Mi suegra me empujó escaleras abajo estando yo embarazada de nueve meses. Creyó que podía borrar a mi bebé y reemplazarme por una esposa rica… pero nunca imaginó quién era realmente su propio hijo.
Mi sangre.
—También… —Lupita bajó la voz—. Había cámaras en la casa, ¿verdad? Porque cuando la policía preguntó, la señora dijo que no servían desde hace meses.
Cámaras.
Recordé a Diego instalando discretamente unos sensores nuevos en el pasillo, semanas antes. Me dijo que eran por seguridad, porque el personal entraba y salía demasiado. Doña Rebeca se burló de él: “Ni para eso sirves, pareces velador.”
Pero Diego no era torpe. Diego guardaba silencios como quien guarda llaves.

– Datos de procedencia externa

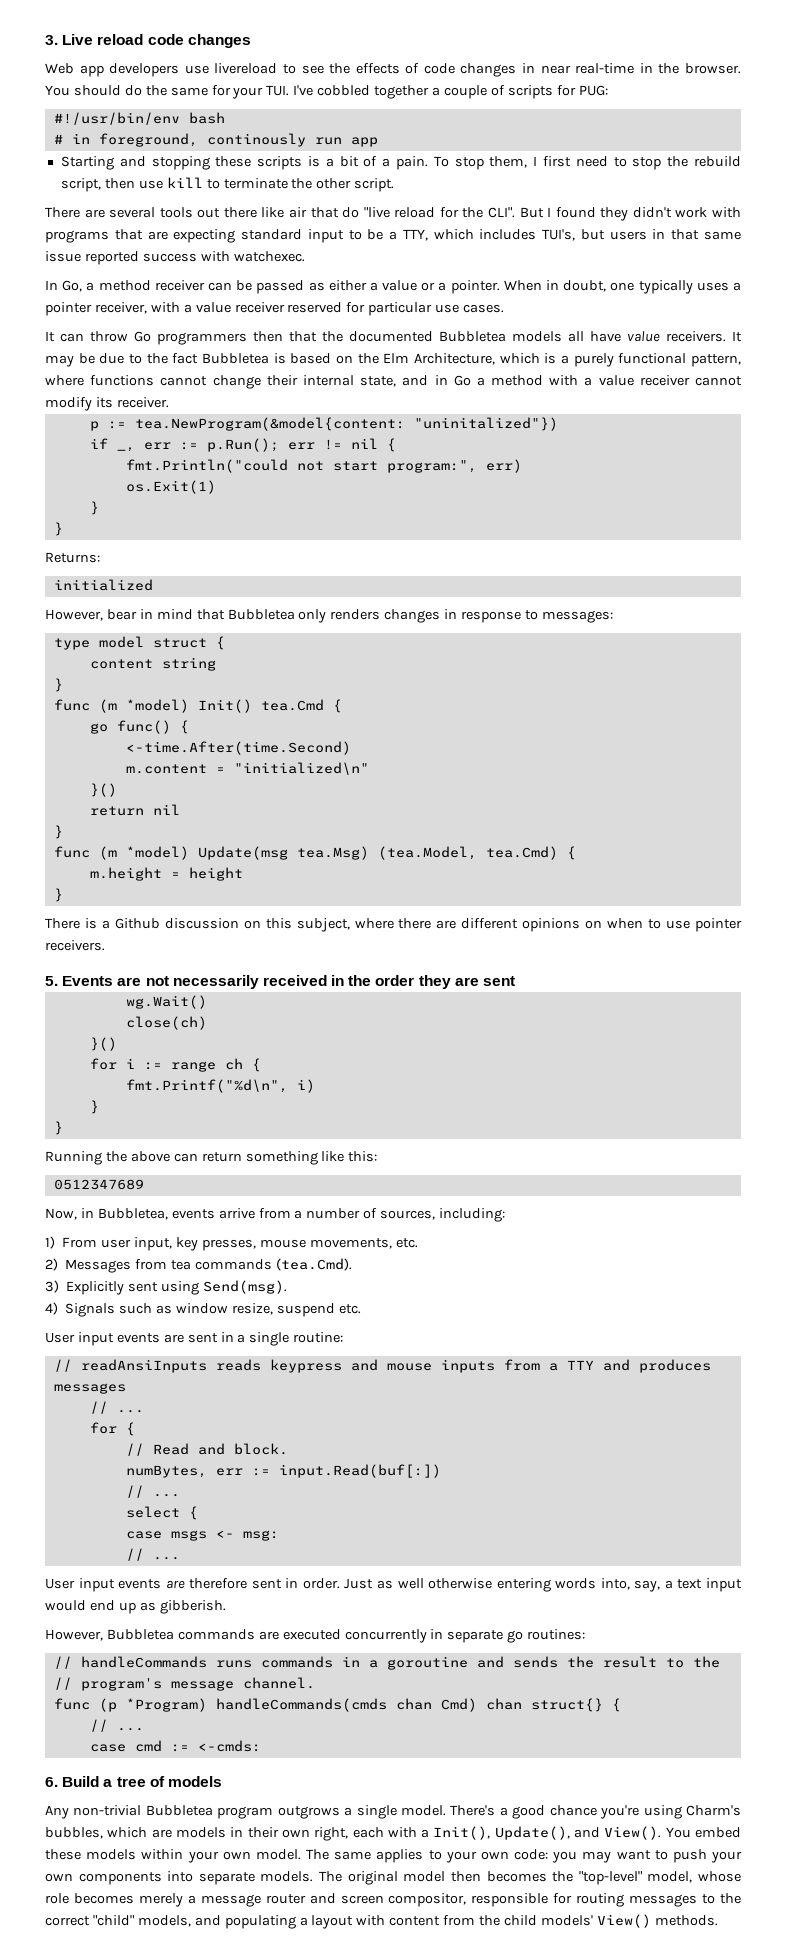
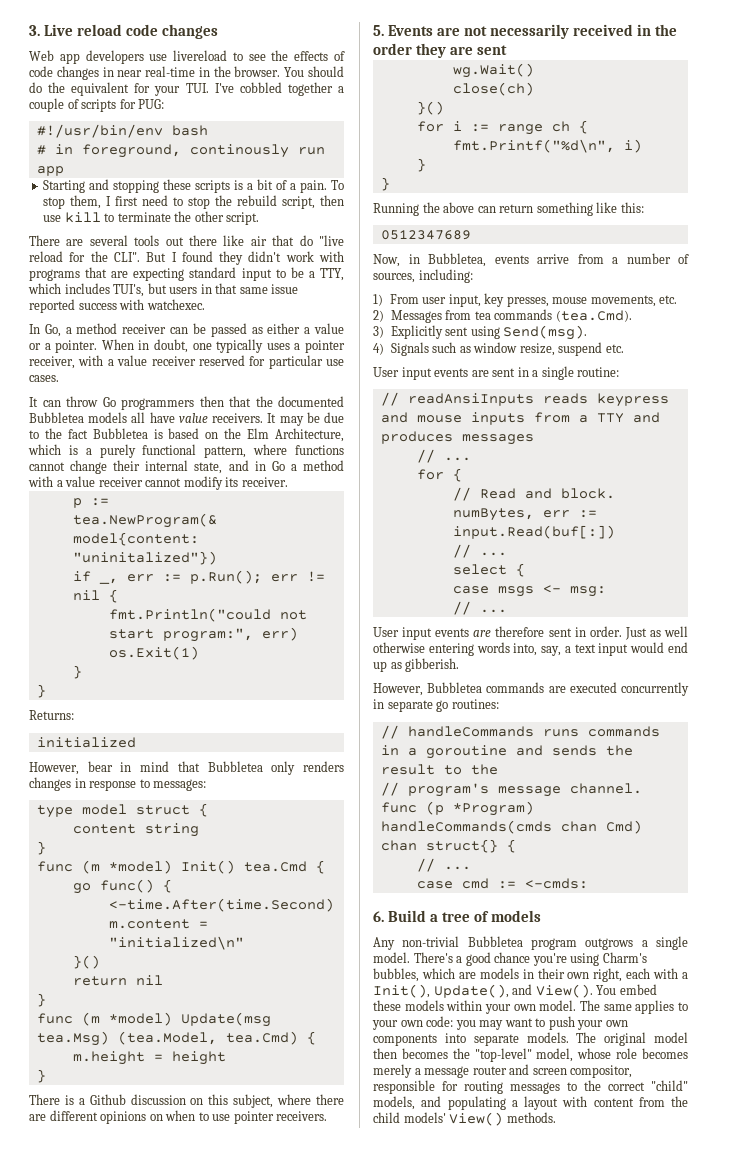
- You should do the same for your TUI. I've cobbled together a couple of scripts for PUG:
+ You should do the equivalent for your TUI. I've cobbled together a couple of scripts for PUG:

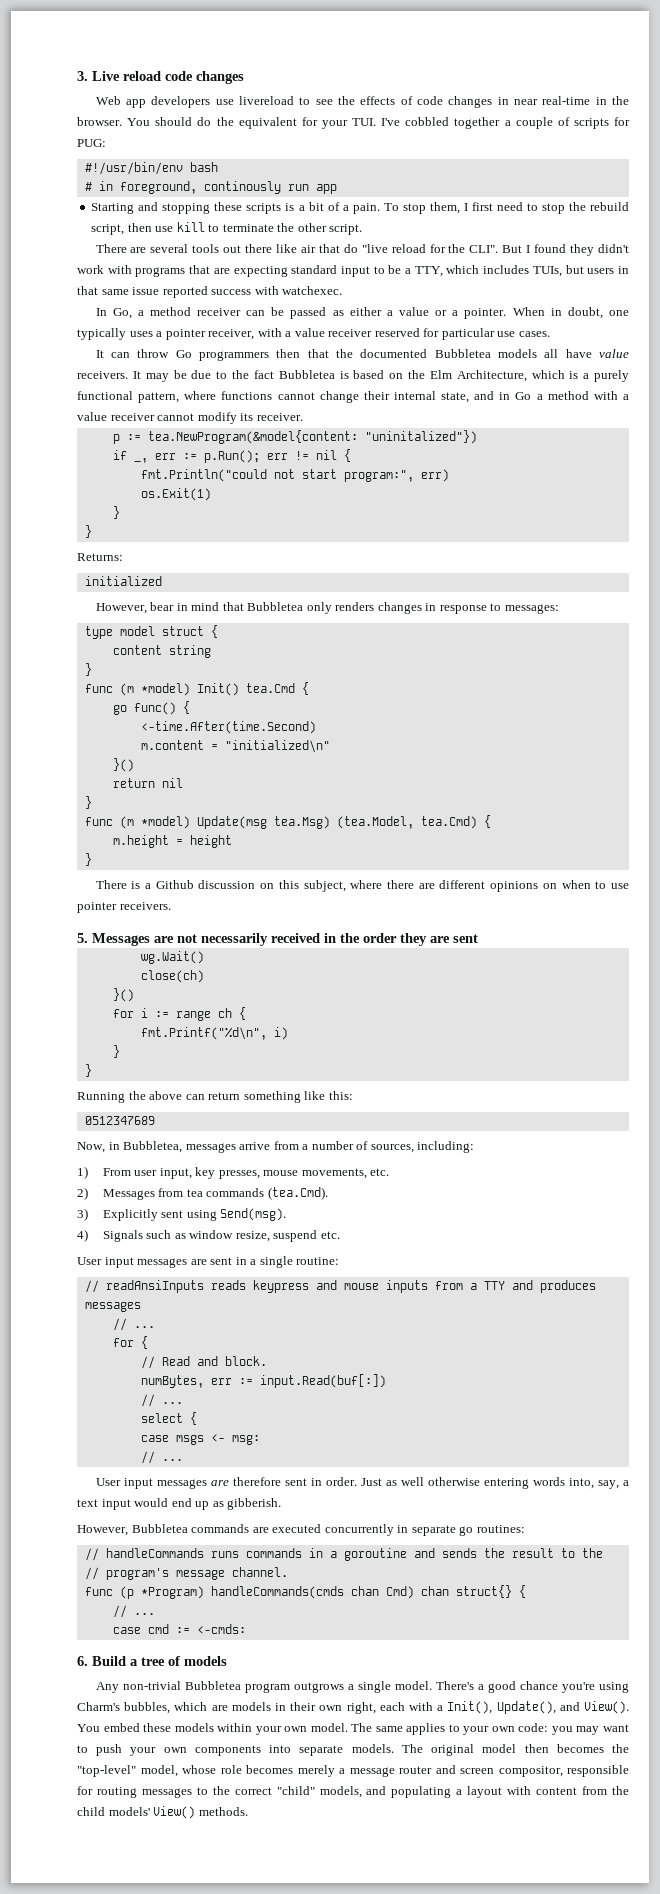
- But I found they didn't work with programs that are expecting standard input to be a TTY, which includes TUI's, but users in that same issue reported success with watchexec.
+ But I found they didn't work with programs that are expecting standard input to be a TTY, which includes TUIs, but users in that same issue reported success with watchexec.
- 5. Events are not necessarily received in the order they are sent
+ 5. Messages are not necessarily received in the order they are sent
- Now, in Bubbletea, events arrive from a number of sources, including:
+ Now, in Bubbletea, messages arrive from a number of sources, including:
- User input events are sent in a single routine:
+ User input messages are sent in a single routine:
- User input events are therefore sent in order.
+ User input messages are therefore sent in order.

Más tarde, escuché voces afuera. La de mi suegra. La de un hombre que no conocía. Y la de Valeria, suave, casi divertida.
—¿Y si el niño vive? —preguntó ella.
Doña Rebeca respondió sin titubear:
—Entonces tendremos que asegurarnos de que Mariana no firme nada.
Firma.
Me quedé helada.
¿Nada de qué?
Lupita entró minutos después con una carpeta médica, pero entre las hojas había una copia borrosa de un documento que alguien había intentado retirar de mi expediente: una autorización para trasladarme a otra clínica, firmada supuestamente por mí.
Solo que la firma no era mía.
Y al pie, como contacto responsable, aparecía el nombre que me quitó el último resto de sueño:
Valeria Ibarra.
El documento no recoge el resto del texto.